### WHAT THE EXERCISE ASKS
Without pictures, repeat exactly the lines from the one containing "width: 1171px ->" through the end of the entries.

Records drawn from a dataset:
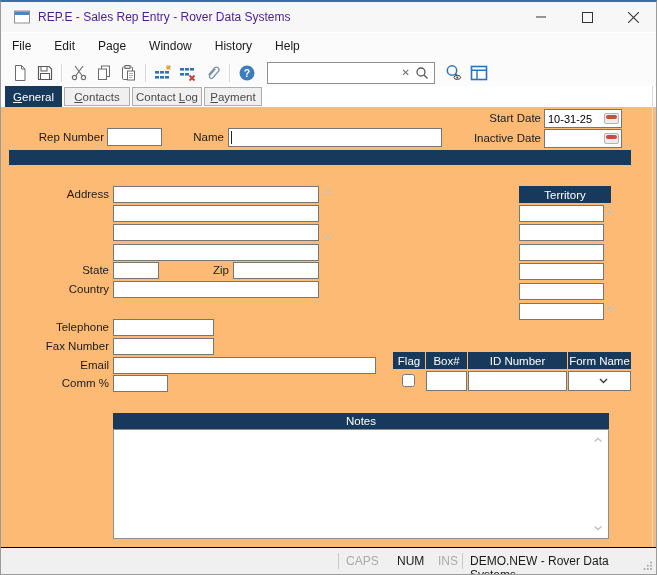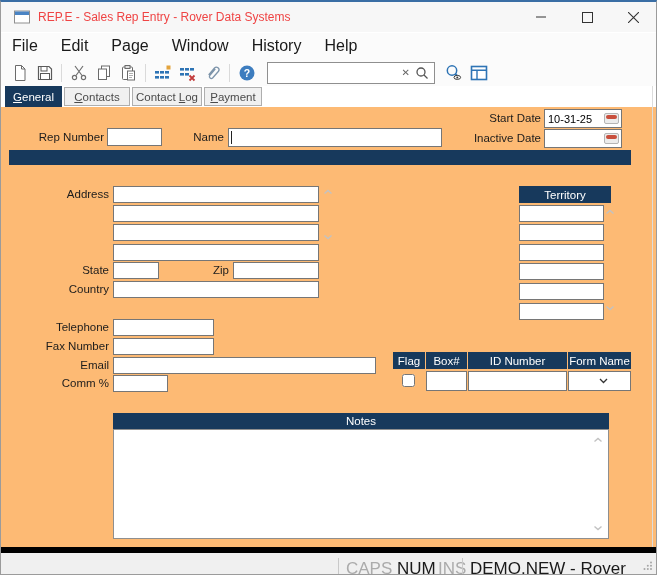"REP.E - Sales Rep Entry" .titlebar .title { color: #ef4444 -> #4c1d95 }
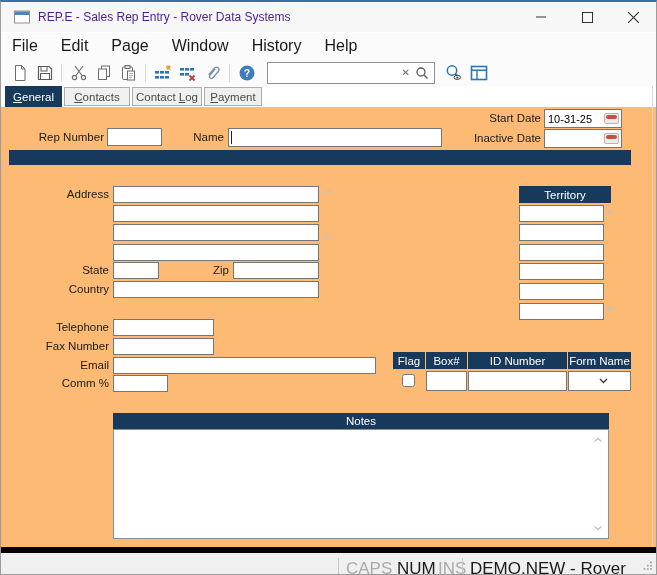"File" .menuitem { font-size: 16px -> 12px }
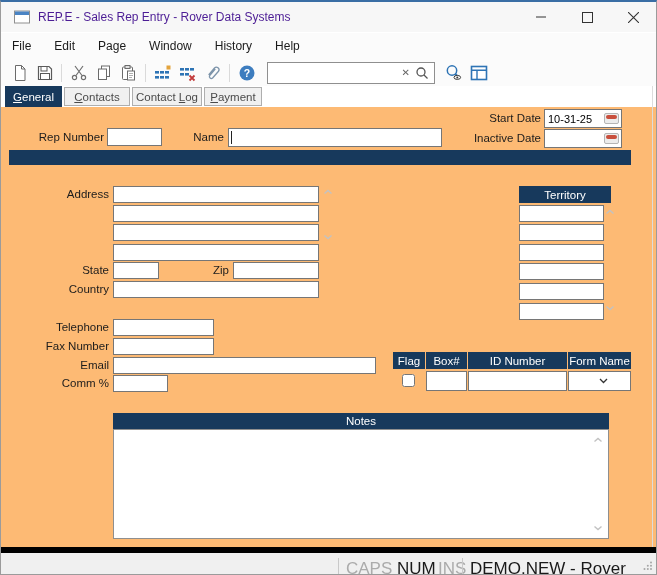"CAPS" .statusbar { border-top: 6px solid #000000 -> 1px solid #000000; font-size: 17px -> 12px }
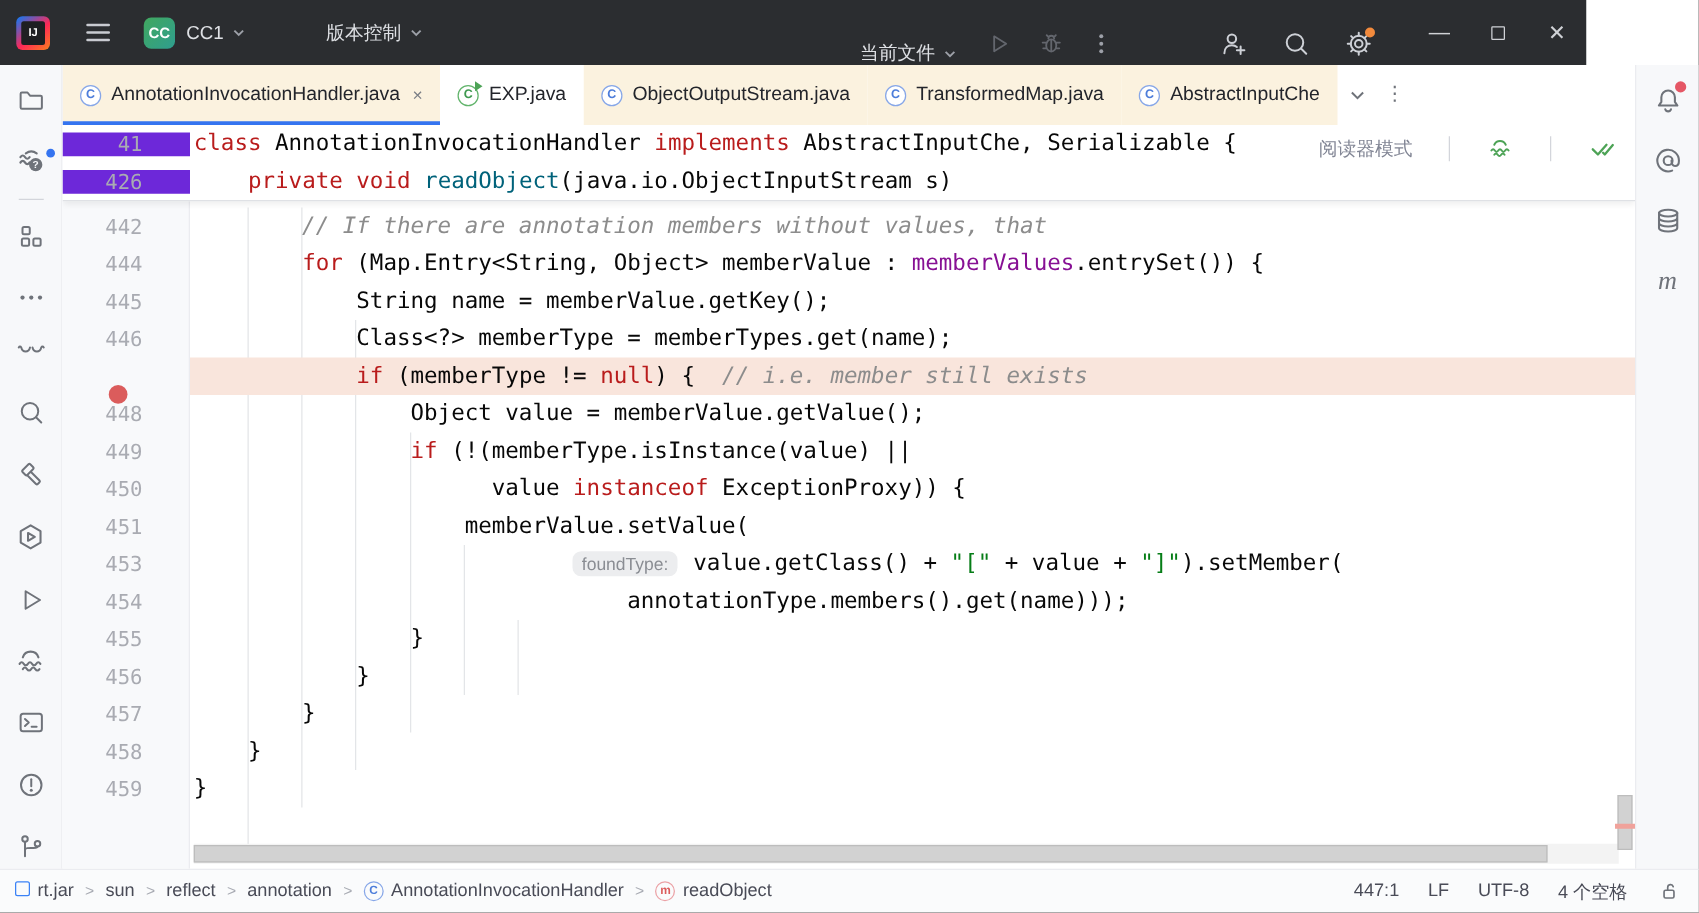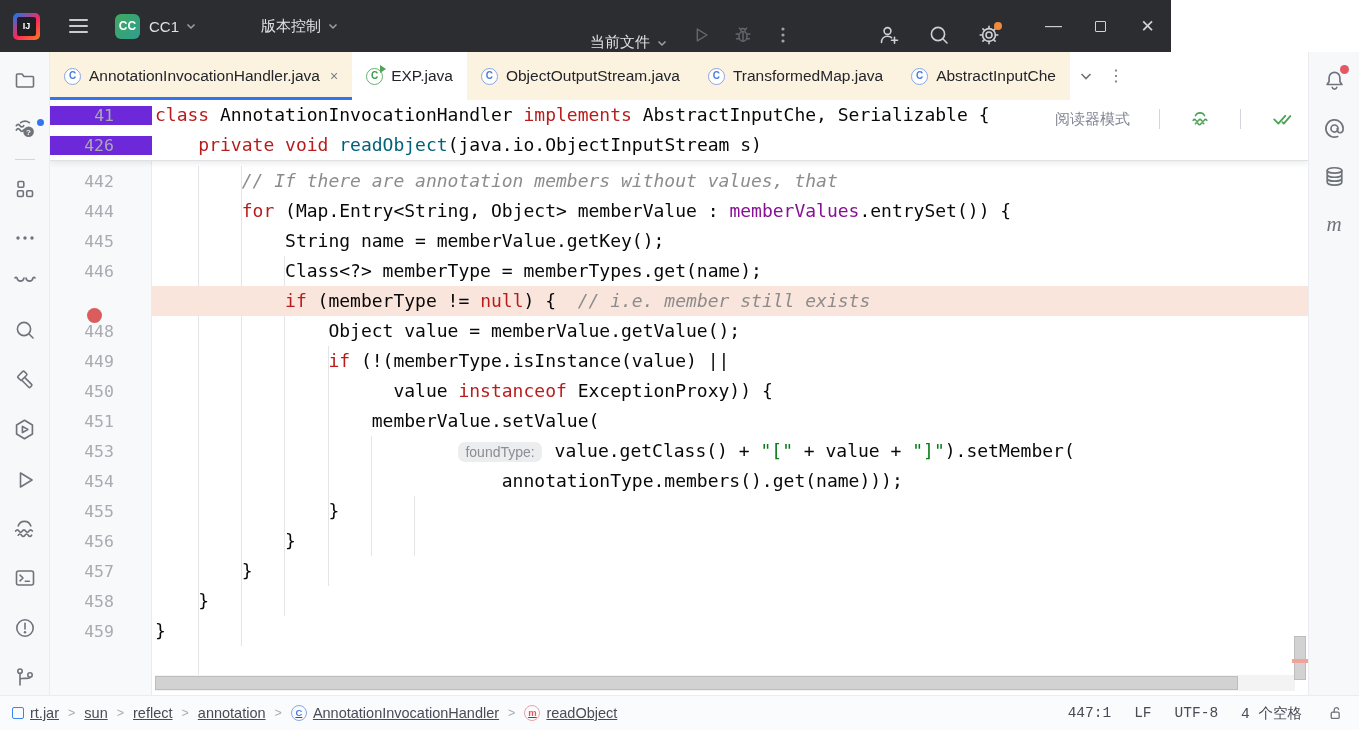"IJ" .titlebar { width: 1171px -> 1269px }
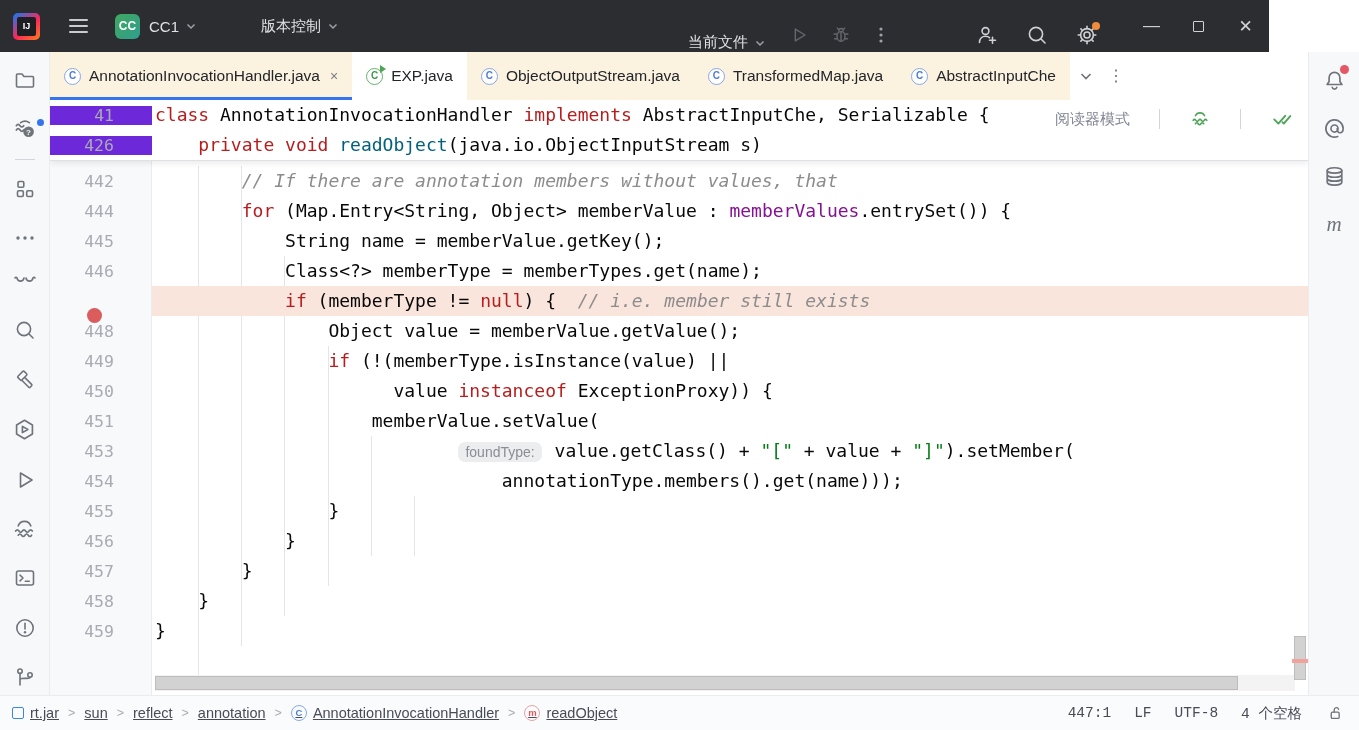"rt.jar" .crumb { align-items: center -> flex-start; text-decoration: underline -> none }
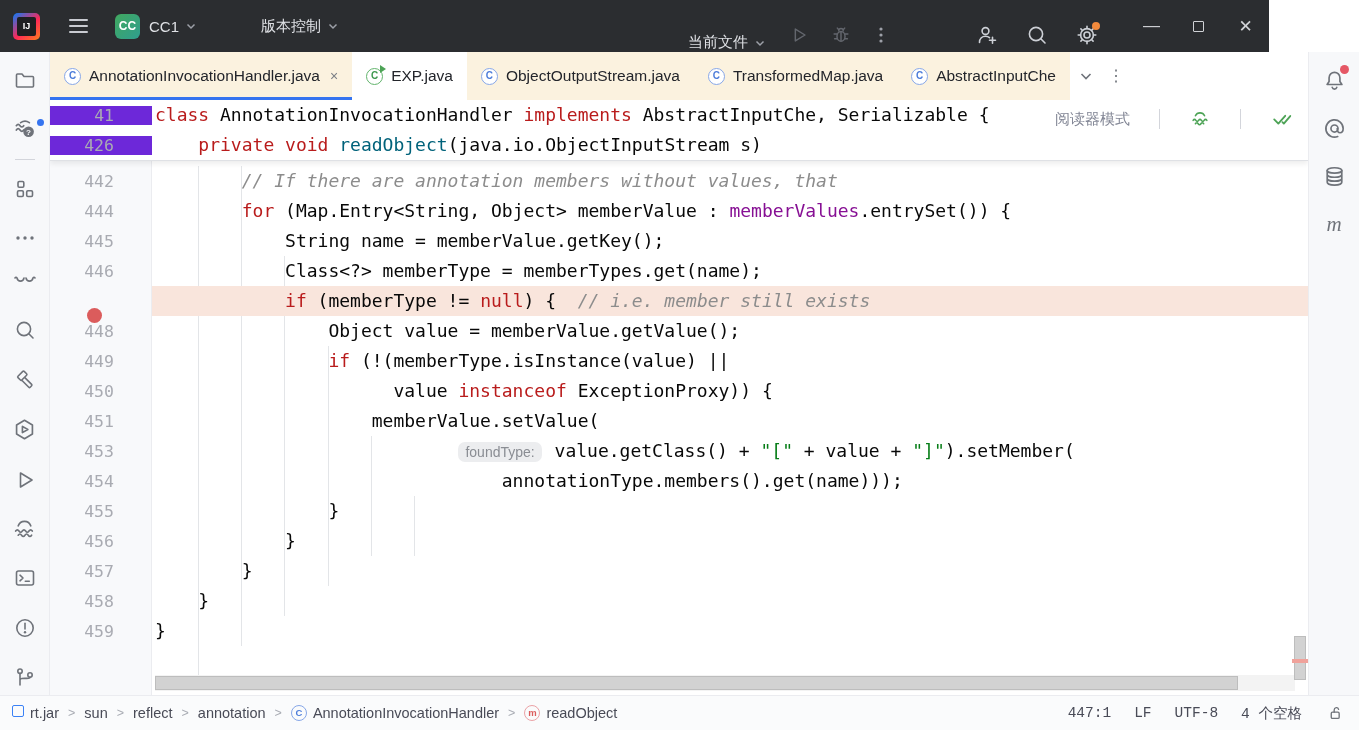"447:1" .sb-right { font-family: Liberation Mono, monospace -> none }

### ANSWER SPACE
"IJ" .titlebar { width: 1171px -> 1269px }
"rt.jar" .crumb { align-items: center -> flex-start; text-decoration: underline -> none }
"447:1" .sb-right { font-family: Liberation Mono, monospace -> none }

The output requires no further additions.